El avance en comisiones ocurre en un contexto en que varios países de la región han revisado o están revisando sus marcos legales para el sector audiovisual. Argentina, Colombia y Chile han impulsado en años recientes regulaciones que obligan a las plataformas de streaming a invertir un porcentaje de sus ingresos locales en producción nacional. México, con esta ley, buscaría alinearse con esa tendencia regional.
La discusión legislativa también toca un punto sensible: la protección de los derechos de autor y los contratos entre productoras y creadores independientes. En la industria, es frecuente que guionistas y directores cedan amplios derechos sobre sus obras a cambio de honorarios únicos, sin participación posterior en los beneficios. La nueva ley apuntaría a corregir ese desequilibrio.

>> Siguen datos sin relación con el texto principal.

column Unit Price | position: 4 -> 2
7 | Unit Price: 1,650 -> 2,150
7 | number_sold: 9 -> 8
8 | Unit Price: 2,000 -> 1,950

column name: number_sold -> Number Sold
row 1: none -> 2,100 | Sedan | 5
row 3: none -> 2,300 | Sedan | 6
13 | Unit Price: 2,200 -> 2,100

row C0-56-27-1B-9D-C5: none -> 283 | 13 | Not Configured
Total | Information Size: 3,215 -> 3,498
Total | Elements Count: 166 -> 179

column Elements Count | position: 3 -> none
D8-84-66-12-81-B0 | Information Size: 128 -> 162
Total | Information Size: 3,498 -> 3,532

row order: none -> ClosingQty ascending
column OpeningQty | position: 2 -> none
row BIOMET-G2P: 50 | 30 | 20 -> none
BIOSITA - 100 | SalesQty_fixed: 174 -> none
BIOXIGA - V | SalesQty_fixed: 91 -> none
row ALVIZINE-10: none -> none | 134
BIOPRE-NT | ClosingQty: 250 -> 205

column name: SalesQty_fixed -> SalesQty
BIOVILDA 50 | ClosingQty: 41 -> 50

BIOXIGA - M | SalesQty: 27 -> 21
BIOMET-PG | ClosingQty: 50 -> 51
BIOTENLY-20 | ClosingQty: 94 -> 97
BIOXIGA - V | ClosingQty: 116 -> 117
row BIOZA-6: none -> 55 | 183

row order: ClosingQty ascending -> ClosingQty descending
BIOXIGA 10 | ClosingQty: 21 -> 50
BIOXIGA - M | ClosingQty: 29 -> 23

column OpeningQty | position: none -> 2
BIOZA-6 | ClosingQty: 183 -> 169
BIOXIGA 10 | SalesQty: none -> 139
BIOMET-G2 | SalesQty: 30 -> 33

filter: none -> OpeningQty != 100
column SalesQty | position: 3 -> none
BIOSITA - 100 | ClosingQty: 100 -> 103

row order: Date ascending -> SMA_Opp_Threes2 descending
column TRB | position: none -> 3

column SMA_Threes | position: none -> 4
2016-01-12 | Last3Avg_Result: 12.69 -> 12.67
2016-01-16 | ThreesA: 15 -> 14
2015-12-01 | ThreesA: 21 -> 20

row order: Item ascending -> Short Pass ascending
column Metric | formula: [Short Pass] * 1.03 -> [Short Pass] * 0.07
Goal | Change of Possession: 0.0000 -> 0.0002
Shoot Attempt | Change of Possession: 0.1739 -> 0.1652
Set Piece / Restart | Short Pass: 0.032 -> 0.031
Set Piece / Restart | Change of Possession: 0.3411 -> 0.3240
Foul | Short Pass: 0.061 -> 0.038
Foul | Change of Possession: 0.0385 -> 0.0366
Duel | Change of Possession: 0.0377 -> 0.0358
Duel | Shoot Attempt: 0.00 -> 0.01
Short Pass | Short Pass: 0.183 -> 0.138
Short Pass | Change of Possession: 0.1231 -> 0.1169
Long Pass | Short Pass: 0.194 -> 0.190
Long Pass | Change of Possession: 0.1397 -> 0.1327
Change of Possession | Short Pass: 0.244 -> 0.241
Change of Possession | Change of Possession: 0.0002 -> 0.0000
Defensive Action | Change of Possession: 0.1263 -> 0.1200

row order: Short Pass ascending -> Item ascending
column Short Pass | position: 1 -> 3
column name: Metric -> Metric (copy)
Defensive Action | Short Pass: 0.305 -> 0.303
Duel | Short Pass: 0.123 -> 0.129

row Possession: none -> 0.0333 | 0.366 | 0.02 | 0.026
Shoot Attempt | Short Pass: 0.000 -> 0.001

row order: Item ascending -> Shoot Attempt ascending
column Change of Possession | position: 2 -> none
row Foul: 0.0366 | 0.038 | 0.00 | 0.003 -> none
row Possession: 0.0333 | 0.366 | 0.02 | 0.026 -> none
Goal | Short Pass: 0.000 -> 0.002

El dictamen aprobado en comisiones refleja un acuerdo entre distintas fuerzas políticas representadas en la Cámara, aunque los detalles del texto final y los posibles puntos de fricción entre bloques no han sido detallados públicamente hasta el momento. El siguiente paso es la votación en el pleno, cuya fecha aún no ha sido anunciada de manera oficial.
Para la industria audiovisual mexicana, que en los últimos años ha ganado reconocimiento internacional con producciones propias, la aprobación de esta ley representaría el respaldo institucional que el sector ha reclamado durante más de una década.